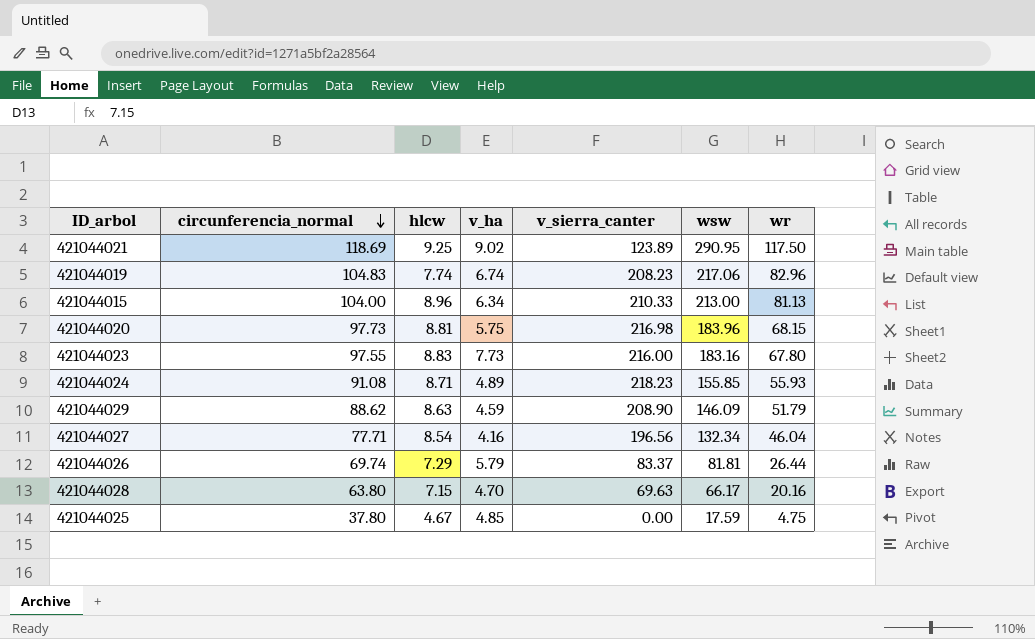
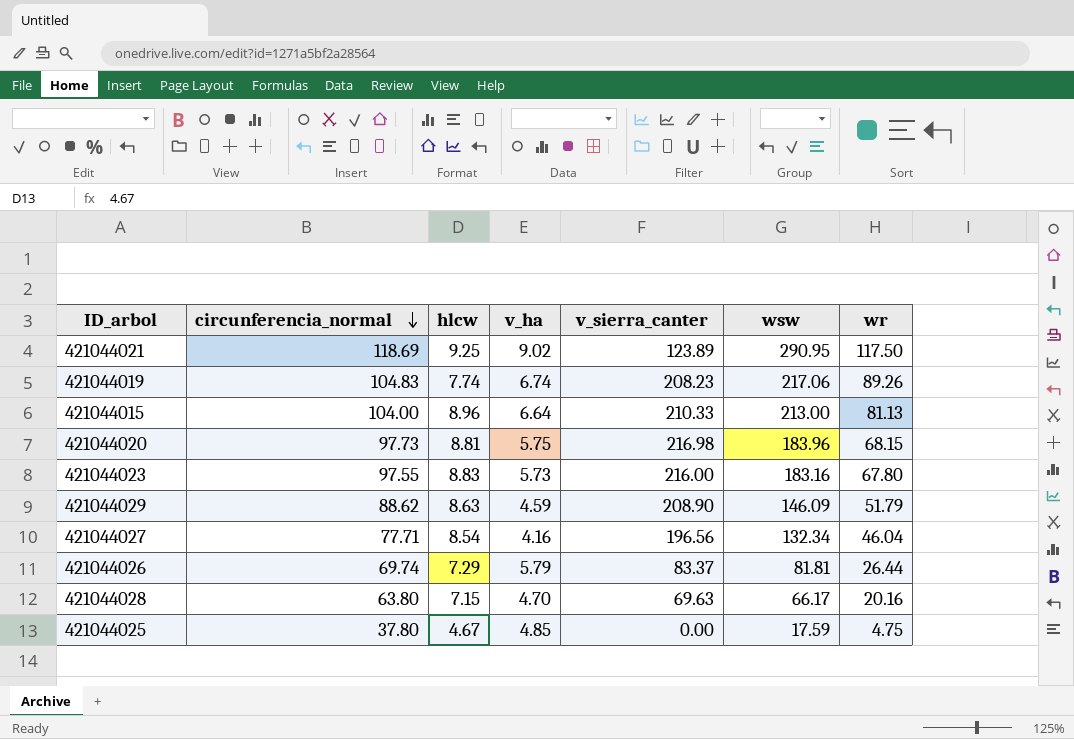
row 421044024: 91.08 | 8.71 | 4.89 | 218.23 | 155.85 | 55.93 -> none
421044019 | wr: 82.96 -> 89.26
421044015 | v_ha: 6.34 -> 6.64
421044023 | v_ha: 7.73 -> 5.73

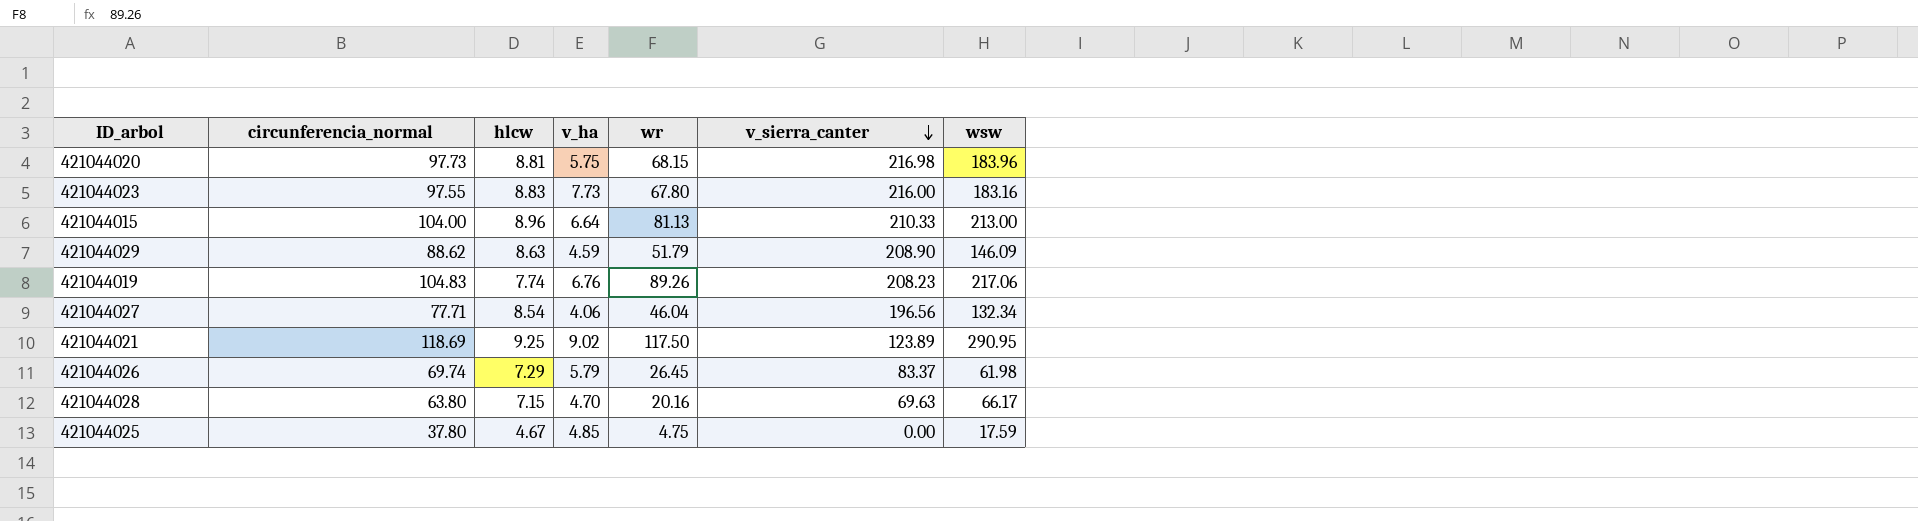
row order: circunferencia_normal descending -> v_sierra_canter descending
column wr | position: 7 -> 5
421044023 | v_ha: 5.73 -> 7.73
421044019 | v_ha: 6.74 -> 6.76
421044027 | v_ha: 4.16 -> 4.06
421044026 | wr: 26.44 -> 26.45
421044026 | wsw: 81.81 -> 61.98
==============================
> **WHAT YOU HAVE TO DO**: An exact repetition of all the records above is required, excluding the pictures.

> **WRITTEN ANSWER**:
row 421044024: 91.08 | 8.71 | 4.89 | 218.23 | 155.85 | 55.93 -> none
421044019 | wr: 82.96 -> 89.26
421044015 | v_ha: 6.34 -> 6.64
421044023 | v_ha: 7.73 -> 5.73

row order: circunferencia_normal descending -> v_sierra_canter descending
column wr | position: 7 -> 5
421044023 | v_ha: 5.73 -> 7.73
421044019 | v_ha: 6.74 -> 6.76
421044027 | v_ha: 4.16 -> 4.06
421044026 | wr: 26.44 -> 26.45
421044026 | wsw: 81.81 -> 61.98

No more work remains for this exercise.